[Revision tracking records]
BEGIN

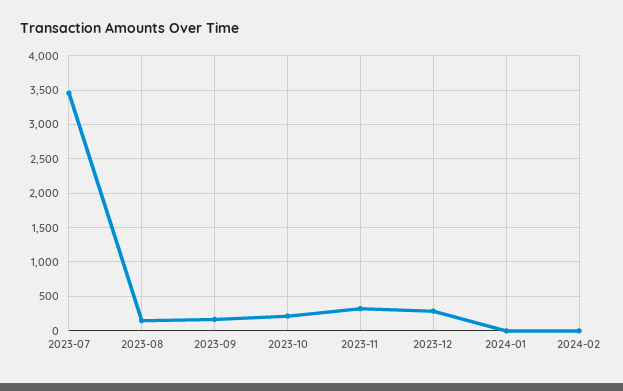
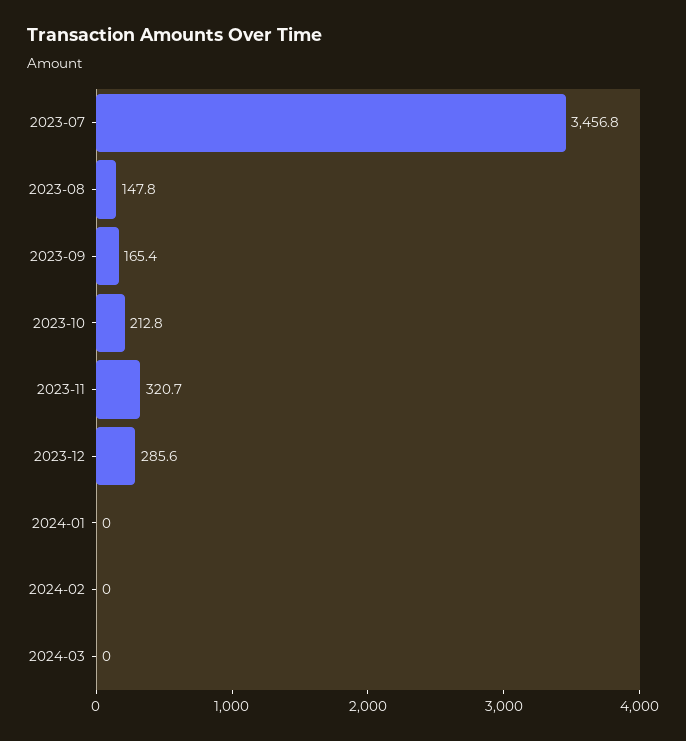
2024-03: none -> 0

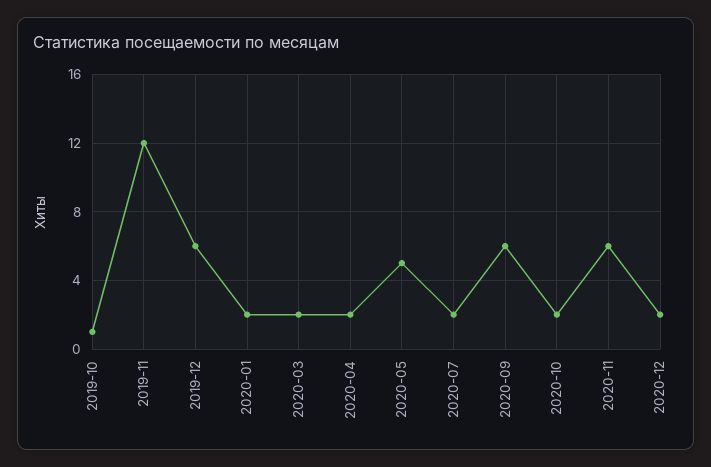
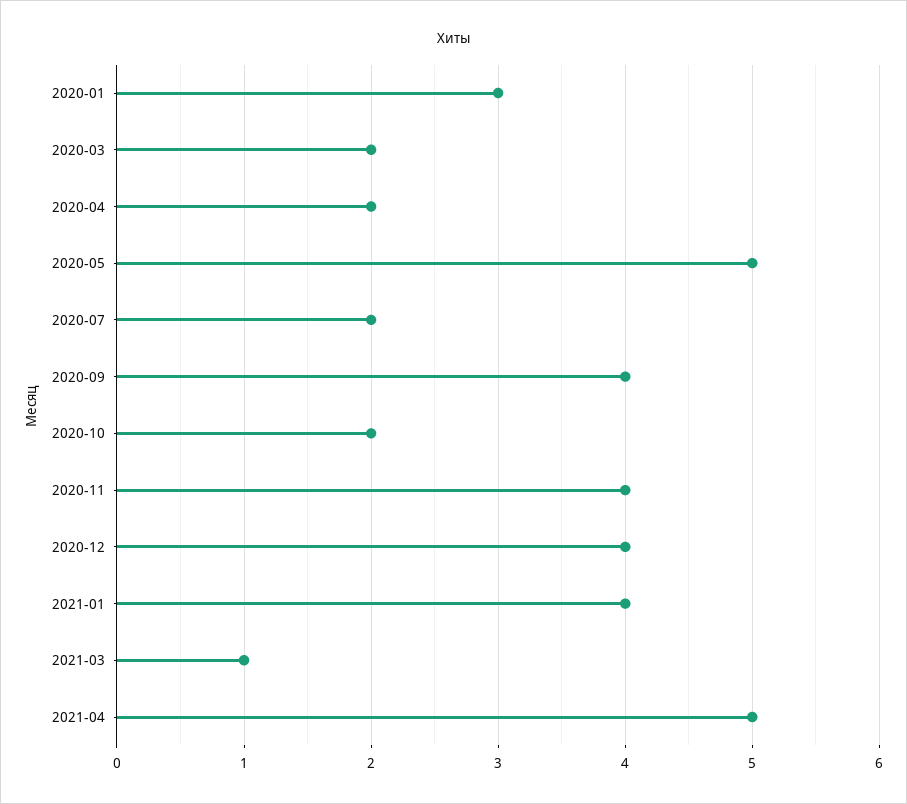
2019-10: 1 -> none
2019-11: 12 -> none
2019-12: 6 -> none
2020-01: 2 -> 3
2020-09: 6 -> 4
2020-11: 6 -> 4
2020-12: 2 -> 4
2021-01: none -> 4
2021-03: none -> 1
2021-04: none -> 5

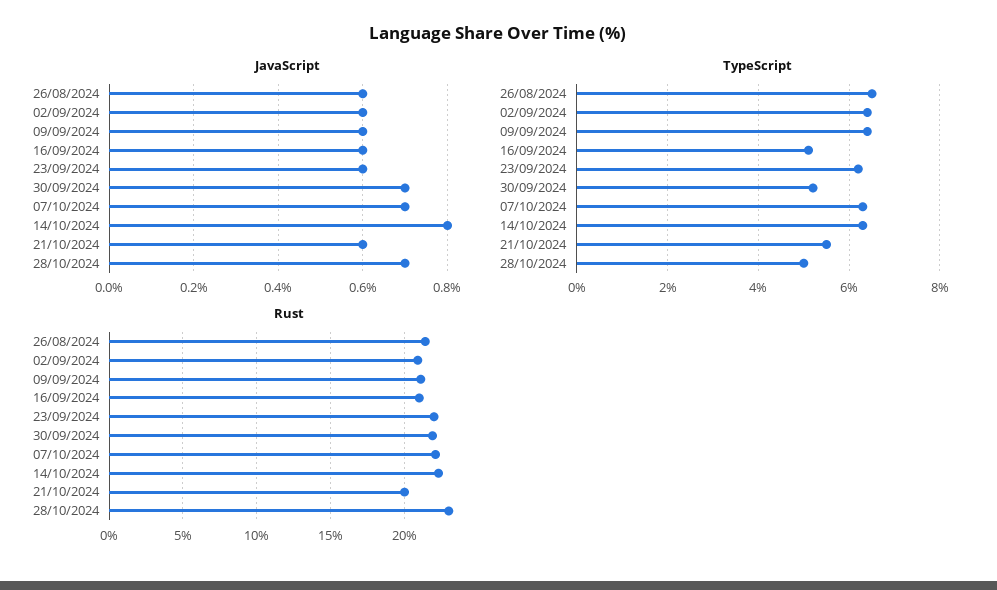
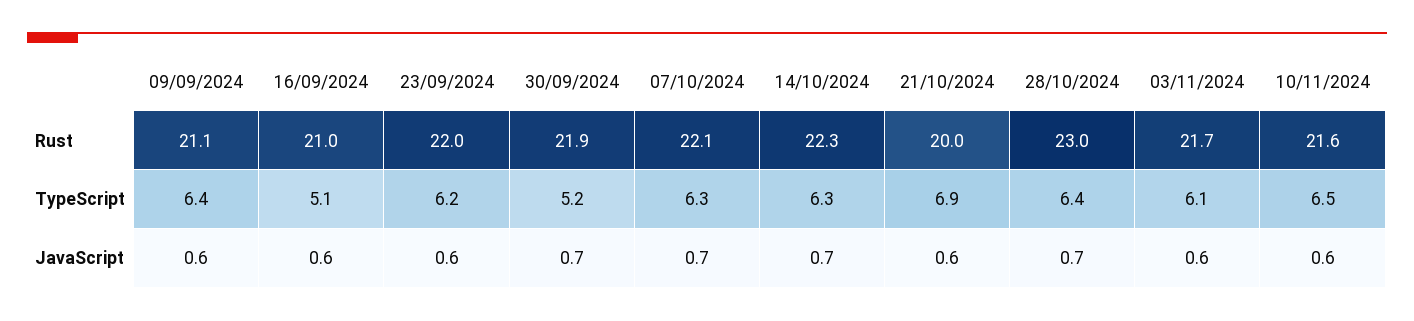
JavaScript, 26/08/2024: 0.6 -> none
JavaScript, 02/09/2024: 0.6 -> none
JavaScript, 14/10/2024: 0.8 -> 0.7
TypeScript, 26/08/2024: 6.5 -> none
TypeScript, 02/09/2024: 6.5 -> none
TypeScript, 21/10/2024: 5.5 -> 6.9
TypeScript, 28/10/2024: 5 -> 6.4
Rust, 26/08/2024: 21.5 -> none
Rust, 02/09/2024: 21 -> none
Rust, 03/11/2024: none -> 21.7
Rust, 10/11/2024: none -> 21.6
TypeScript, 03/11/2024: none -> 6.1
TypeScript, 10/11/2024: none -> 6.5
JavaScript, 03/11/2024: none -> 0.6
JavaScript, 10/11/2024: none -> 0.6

END
BEGIN

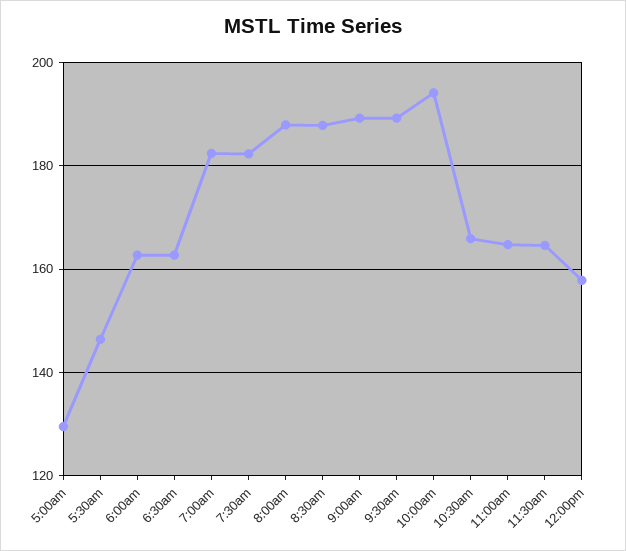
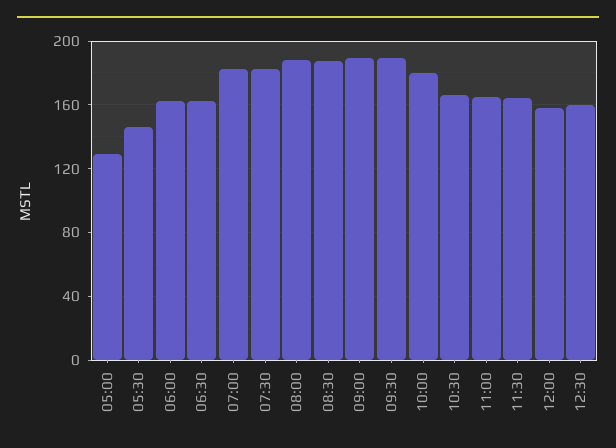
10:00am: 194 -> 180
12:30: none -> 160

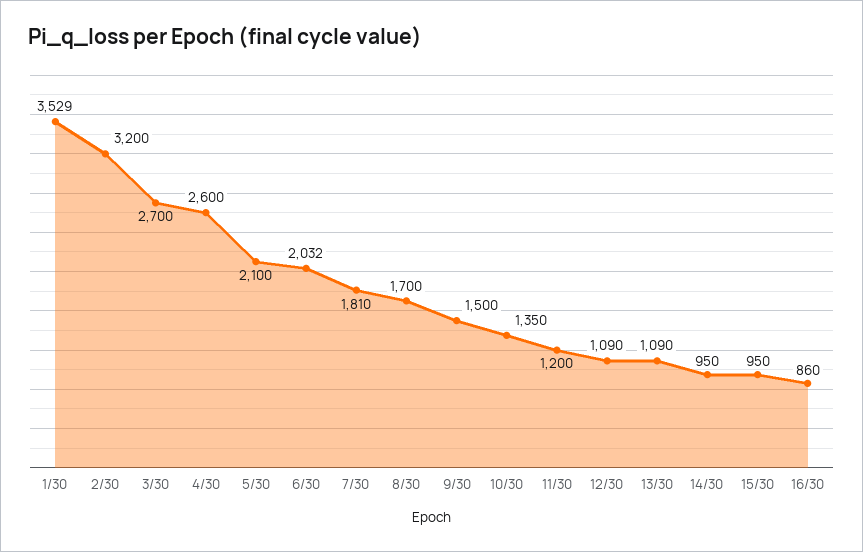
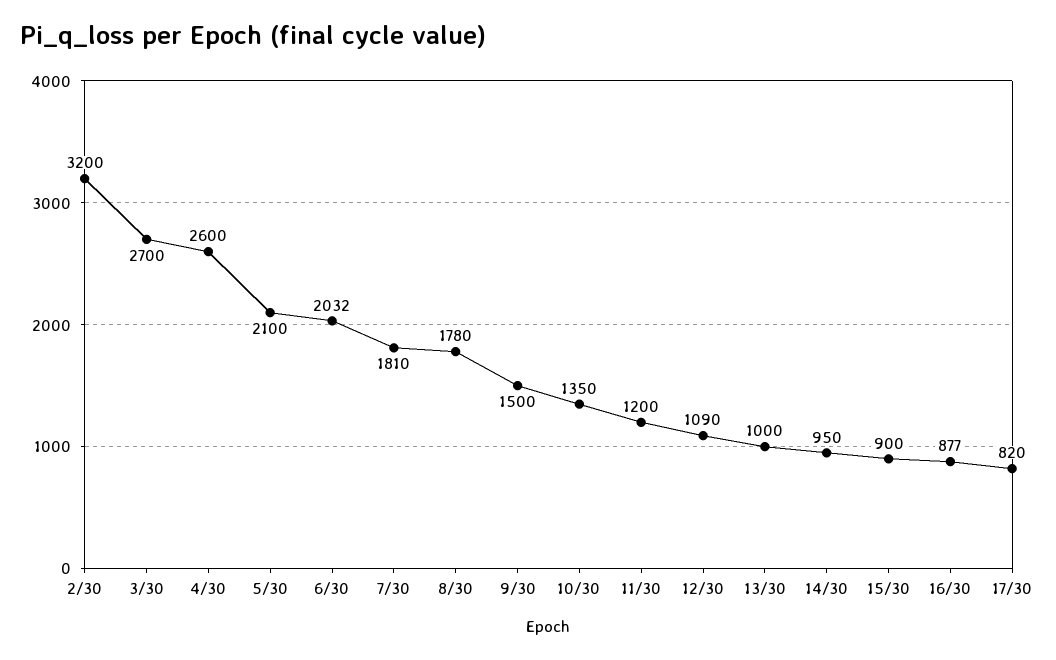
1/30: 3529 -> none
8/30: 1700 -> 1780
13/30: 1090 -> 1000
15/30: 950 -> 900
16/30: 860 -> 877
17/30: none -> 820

END

__Task brief__. Look above for the line with "Rust, 03/11/2024: none -> 21.7" and the line with "JavaScript, 10/11/2024: none -> 0.6"; transcribe both and all lines in between, exactly, and nothing else.

__Result of this task__.
Rust, 03/11/2024: none -> 21.7
Rust, 10/11/2024: none -> 21.6
TypeScript, 03/11/2024: none -> 6.1
TypeScript, 10/11/2024: none -> 6.5
JavaScript, 03/11/2024: none -> 0.6
JavaScript, 10/11/2024: none -> 0.6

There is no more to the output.